Image: PaulVanDerWerf/Flickr

On July 4, Manitoba Premier Brian Pallister became one of only a few national leaders to voice disagreement with Quebec’s Bill 21, recent provincial legislation that prohibits civil servants from wearing religious symbols, such as a headscarf or a turban.

Pallister told columnist John Ibbitson at The Globe and Mail that the legislation “sends, I think, an un-Canadian message that they (immigrant faith groups) need to hide, or that they’re less acceptable for some reason — not just for what they wear, but for what they believe.”

Less than 24 hours after the Quebec legisture passed Bill 21, the Canadian Civil Liberties Association and the National Council of Canadian Muslims announced a court challenge on a number of constitutional grounds, including that public institutions must be open to everyone. 

“Bill 21, now officially having acquired the status of law, paves the way to legitimizing state discrimination and marginalization,” says a news release from the Canadian Council of Muslim Women. For starters, said the CCMW, the new law will have the effect of rolling back progress towards the province’s declared goal of empowering women and advancing their equality with men.

For the provincial civil service, they said, “In the public positions deemed of authority, those who are already employed will see their opportunities for advancement denied and those who aspire to join will find their candidacy automatically rejected” — not only for Muslim women in hijabs, but for any faith group members who wear an identifiable religious symbol.

“This law will relegate visible religious minorities to the status of second-class citizens, depriving them of their rights to practice their religious beliefs freely,” said Rabbi Shaul Osadchey, chair of Calgary’s new interfaith and intercommunity coalition to oppose racism. “Furthermore, it will endanger the safety and dignity of all visible religious minorities by encouraging further acts of discrimination, prejudice and even violence,” and may expose women especially to these ills.

The new I-CARE task force, (Interfaith Community Approach Resisting and Eliminating hate, racism and violence) includes representatives from Jewish, Christian, Unitarian, Sikh, Hindu, Muslim, Buddhist and Indigenous faith groups — like the Interfaith Harmony group from which it sprang.

(Incidentally, the Calgary Interfaith Council won the $25,000 2017 first prize award for the King Abdullah II UN Interfaith Harmony Week. Rabbi Shaul Osadchey, Reverend Debra Faulk, and Imam Fayaz Tilly travelled to Amman, Jordan to accept the prize from King Abdullah.)

Joining this core group are community groups like Calgary Alliance for the Common Good and Calgary Immigrant Support Society along with Calgary Police Services and Black Lives Matter. I-CARE’s terms of reference state that, in the face of rising rates of hate crimes in Canada and around the world, the group has resolved “to promote positive interfaith relations, eradicate religious stereotypes and  prejudices, and enhance the contribution of faith communities to the well-being of our city.”
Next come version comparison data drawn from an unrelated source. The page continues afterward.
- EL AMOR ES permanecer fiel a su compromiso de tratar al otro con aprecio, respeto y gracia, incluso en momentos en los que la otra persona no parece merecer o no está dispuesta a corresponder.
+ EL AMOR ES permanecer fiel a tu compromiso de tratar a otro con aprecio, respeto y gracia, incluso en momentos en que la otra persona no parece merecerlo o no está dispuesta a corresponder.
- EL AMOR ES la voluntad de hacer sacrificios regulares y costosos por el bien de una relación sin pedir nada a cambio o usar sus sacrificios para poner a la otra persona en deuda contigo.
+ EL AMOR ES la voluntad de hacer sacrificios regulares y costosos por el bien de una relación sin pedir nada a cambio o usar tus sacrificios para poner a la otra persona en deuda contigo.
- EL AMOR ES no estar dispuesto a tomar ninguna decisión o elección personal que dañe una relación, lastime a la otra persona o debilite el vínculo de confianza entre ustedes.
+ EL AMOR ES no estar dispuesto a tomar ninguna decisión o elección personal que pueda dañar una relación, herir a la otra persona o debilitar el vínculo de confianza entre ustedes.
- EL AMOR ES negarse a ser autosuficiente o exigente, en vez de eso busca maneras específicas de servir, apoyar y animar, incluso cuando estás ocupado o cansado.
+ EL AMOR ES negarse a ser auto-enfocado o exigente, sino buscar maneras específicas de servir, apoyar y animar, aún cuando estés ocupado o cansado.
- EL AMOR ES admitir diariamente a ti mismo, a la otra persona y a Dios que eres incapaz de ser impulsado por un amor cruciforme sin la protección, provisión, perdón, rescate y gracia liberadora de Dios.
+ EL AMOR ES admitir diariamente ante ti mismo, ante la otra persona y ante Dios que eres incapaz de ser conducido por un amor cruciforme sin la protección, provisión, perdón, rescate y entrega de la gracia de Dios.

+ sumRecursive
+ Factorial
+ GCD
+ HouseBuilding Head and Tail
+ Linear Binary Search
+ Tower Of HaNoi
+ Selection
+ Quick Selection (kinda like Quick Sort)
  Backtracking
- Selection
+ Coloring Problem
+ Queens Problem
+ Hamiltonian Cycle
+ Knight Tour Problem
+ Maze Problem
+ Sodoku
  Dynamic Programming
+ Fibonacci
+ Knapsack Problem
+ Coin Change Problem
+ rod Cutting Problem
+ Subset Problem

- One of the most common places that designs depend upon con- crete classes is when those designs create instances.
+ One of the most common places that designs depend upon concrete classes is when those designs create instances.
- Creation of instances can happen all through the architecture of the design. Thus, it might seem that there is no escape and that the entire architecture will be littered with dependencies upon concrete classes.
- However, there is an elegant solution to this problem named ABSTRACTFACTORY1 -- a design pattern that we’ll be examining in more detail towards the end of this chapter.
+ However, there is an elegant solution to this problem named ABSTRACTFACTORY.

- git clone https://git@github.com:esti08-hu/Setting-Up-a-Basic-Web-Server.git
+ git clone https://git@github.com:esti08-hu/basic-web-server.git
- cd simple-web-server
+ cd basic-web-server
I-CARE aims to achieve these goals through five strategies: building bridges between communities, promoting religious literacy, research, social activism and media outreach. The Task Force plans to meet monthly and plan actions in all five of those areas. Such active promotion of goodwill between communities seems especially important in Alberta, where white nationalists like Terry Long keep trying to claim a foothold.

Still, these are longterm responses.

On the more immediate front, the city council of Brampton Ontario voted to support the CCLA and NCCM legal challenge to Quebec’s new law. “Brampton has a large south Asian population,” explains the CBC, “and is part of Peel Region, which has has the highest number of people who identify as Sikh in the Greater Toronto Area at 123,000.”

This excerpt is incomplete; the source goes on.